■ **WORK INSTRUCTION**:
Collect the lines of the entries where "PUSH" shows up.

****************************************

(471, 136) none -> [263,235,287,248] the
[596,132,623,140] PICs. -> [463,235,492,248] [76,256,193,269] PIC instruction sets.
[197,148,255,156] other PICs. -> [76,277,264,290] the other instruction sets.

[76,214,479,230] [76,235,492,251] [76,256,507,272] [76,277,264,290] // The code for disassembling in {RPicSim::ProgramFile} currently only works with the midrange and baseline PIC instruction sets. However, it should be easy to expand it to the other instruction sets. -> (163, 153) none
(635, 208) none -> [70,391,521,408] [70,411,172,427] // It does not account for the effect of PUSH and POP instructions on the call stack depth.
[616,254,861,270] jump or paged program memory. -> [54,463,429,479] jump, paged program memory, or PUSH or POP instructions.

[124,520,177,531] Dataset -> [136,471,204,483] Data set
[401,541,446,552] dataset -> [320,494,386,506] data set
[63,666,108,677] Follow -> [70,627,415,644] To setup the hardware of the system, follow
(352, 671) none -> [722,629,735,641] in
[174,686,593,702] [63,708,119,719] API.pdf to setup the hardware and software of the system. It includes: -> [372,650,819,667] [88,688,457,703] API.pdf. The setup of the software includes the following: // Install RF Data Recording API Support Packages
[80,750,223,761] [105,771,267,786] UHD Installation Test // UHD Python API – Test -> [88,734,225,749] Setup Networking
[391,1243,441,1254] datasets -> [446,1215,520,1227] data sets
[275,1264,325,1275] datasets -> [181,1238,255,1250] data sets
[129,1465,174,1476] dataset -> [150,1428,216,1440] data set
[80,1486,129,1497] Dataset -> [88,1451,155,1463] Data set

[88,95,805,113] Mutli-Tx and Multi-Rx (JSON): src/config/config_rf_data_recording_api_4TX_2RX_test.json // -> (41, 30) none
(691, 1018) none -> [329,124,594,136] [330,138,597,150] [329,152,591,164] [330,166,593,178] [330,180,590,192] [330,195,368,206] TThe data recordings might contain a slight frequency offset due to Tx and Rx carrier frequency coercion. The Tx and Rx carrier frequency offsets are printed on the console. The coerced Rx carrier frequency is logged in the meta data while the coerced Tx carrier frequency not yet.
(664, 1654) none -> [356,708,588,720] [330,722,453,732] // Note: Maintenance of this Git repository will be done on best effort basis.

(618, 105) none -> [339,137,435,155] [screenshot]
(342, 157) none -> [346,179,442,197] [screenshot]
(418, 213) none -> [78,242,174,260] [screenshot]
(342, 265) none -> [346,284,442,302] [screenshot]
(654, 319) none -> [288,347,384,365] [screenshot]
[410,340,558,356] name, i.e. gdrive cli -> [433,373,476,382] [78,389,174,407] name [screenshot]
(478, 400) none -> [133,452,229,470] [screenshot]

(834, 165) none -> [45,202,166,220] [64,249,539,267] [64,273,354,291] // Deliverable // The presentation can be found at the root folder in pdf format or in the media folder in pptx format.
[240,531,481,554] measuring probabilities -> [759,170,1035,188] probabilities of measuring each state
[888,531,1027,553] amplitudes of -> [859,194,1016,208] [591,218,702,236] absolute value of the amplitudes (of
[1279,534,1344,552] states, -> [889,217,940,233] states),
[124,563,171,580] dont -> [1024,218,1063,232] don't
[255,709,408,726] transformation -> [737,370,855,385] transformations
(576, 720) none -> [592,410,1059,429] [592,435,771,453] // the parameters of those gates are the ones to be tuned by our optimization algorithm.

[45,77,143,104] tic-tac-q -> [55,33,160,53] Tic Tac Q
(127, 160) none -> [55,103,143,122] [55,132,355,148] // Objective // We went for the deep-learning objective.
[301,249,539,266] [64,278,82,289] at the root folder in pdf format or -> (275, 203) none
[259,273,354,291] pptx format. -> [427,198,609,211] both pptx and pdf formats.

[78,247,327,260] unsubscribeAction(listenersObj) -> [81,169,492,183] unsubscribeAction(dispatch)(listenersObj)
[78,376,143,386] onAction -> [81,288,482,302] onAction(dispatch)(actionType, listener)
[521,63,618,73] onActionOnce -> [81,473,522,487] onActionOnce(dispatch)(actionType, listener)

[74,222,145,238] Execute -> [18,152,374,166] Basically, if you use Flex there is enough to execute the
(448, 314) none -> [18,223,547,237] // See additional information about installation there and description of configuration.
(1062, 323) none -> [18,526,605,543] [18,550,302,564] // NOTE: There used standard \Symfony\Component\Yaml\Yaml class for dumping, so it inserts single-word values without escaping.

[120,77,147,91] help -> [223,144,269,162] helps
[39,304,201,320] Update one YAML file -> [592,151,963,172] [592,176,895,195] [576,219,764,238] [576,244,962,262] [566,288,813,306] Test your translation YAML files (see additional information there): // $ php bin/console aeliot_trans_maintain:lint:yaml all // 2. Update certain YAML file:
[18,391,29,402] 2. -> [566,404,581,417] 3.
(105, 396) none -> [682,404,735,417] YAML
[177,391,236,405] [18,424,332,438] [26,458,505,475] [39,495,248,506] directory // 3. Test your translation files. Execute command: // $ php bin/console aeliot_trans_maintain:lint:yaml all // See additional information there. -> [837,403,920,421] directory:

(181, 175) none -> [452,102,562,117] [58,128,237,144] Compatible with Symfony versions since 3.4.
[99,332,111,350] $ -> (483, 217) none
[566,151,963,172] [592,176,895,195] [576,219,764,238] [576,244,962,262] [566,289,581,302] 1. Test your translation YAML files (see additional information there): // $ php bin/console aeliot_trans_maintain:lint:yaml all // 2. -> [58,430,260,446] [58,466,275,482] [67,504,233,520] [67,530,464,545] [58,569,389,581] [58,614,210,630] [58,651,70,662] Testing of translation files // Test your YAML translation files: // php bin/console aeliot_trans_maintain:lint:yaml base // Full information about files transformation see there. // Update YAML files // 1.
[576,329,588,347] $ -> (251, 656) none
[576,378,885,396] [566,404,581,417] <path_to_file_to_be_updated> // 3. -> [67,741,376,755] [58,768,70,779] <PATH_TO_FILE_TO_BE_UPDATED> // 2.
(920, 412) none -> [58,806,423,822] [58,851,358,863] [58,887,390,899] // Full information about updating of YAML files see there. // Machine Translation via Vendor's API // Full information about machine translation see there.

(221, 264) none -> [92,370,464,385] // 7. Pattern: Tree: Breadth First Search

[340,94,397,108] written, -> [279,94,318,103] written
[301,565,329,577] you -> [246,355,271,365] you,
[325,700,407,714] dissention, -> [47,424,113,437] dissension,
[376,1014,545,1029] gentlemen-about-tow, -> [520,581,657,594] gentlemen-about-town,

****************************************

■ **SOLVED PROBLEM**:
(635, 208) none -> [70,391,521,408] [70,411,172,427] // It does not account for the effect of PUSH and POP instructions on the call stack depth.
[616,254,861,270] jump or paged program memory. -> [54,463,429,479] jump, paged program memory, or PUSH or POP instructions.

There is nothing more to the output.